# Your instructions
Word for word, repeat the records, leaving every picture behind.

§ §

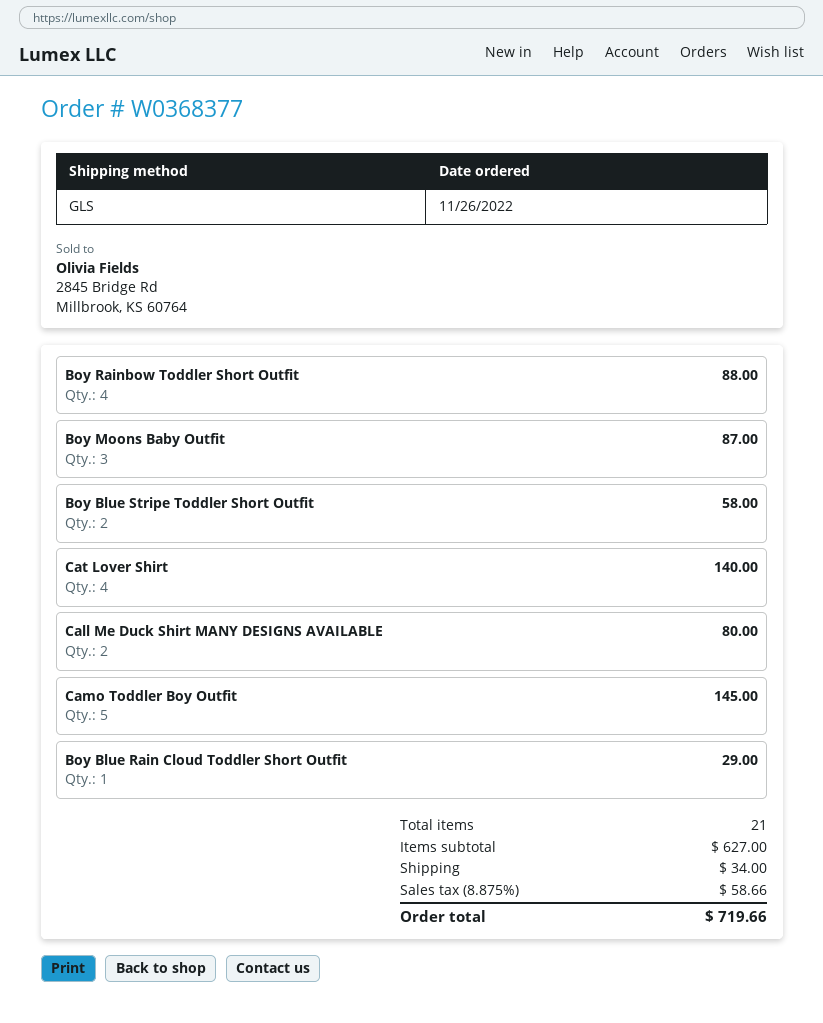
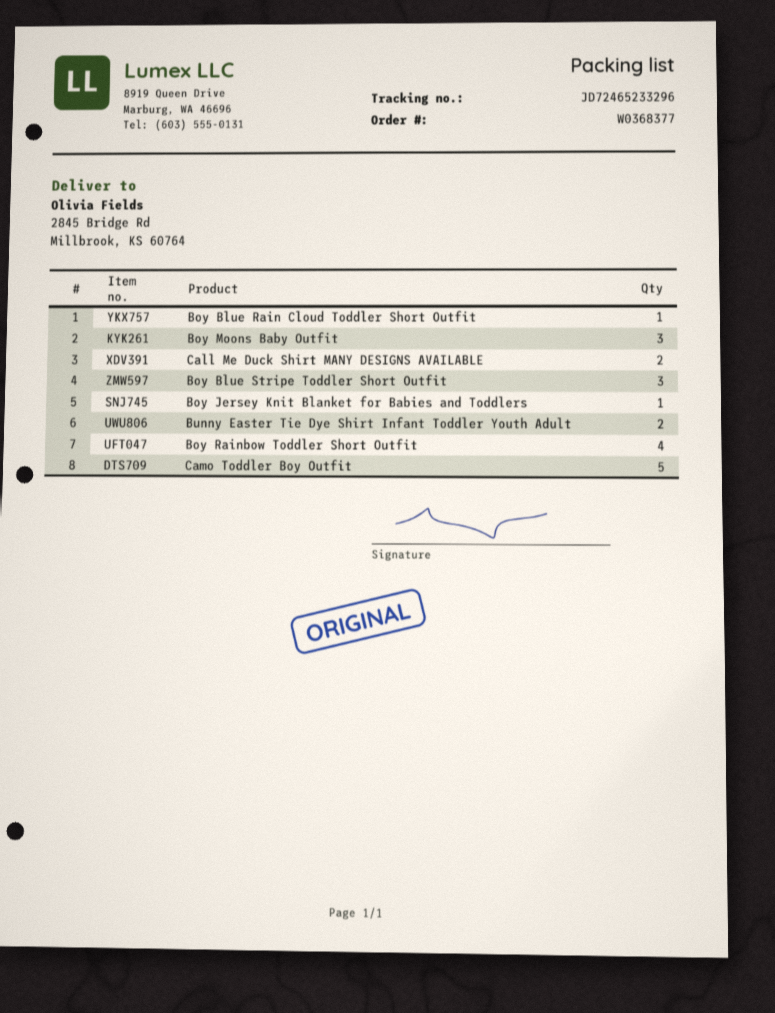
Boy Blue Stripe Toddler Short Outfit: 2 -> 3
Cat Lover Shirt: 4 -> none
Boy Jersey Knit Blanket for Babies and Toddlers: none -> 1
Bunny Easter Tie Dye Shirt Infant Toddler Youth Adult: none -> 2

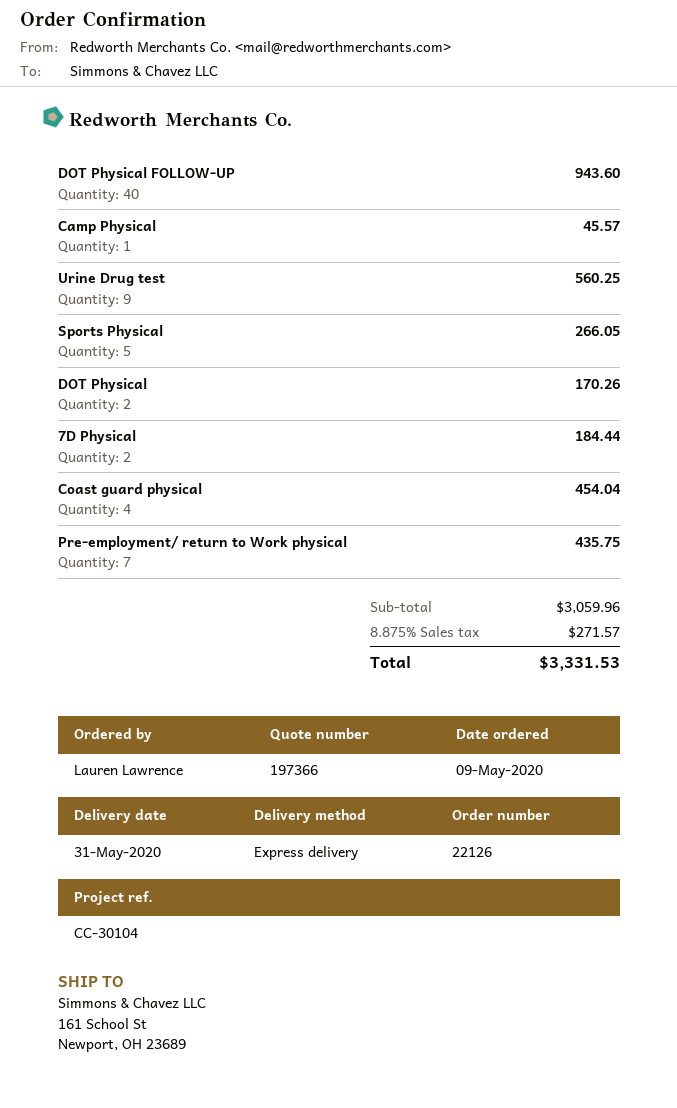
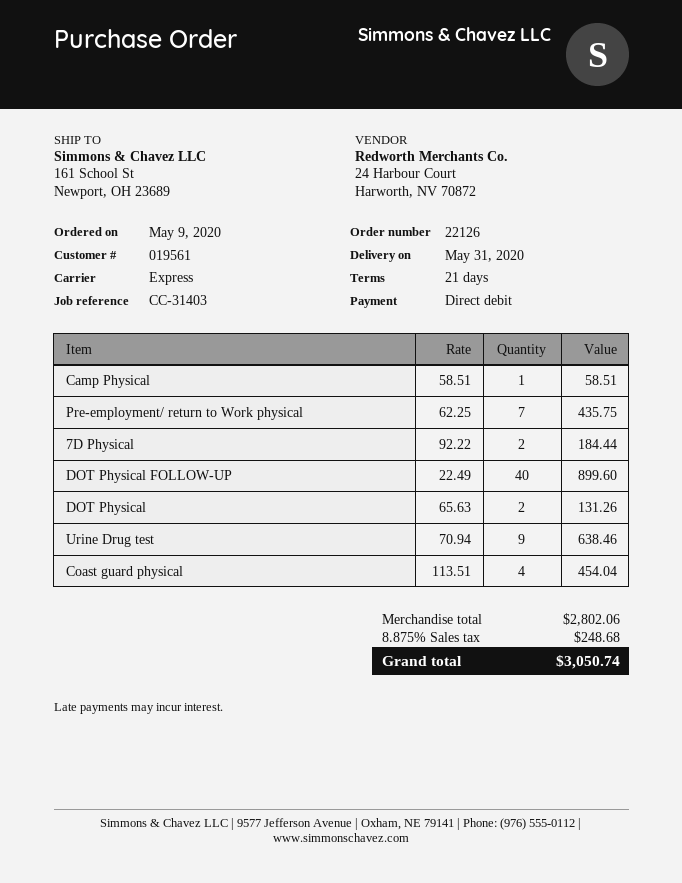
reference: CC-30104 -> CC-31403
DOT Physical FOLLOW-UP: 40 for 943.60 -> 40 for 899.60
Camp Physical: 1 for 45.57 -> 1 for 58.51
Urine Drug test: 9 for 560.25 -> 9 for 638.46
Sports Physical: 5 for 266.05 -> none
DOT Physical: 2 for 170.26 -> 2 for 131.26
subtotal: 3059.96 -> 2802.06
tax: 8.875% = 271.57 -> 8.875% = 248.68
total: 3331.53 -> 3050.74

§ §

# Worked solution
Boy Blue Stripe Toddler Short Outfit: 2 -> 3
Cat Lover Shirt: 4 -> none
Boy Jersey Knit Blanket for Babies and Toddlers: none -> 1
Bunny Easter Tie Dye Shirt Infant Toddler Youth Adult: none -> 2

reference: CC-30104 -> CC-31403
DOT Physical FOLLOW-UP: 40 for 943.60 -> 40 for 899.60
Camp Physical: 1 for 45.57 -> 1 for 58.51
Urine Drug test: 9 for 560.25 -> 9 for 638.46
Sports Physical: 5 for 266.05 -> none
DOT Physical: 2 for 170.26 -> 2 for 131.26
subtotal: 3059.96 -> 2802.06
tax: 8.875% = 271.57 -> 8.875% = 248.68
total: 3331.53 -> 3050.74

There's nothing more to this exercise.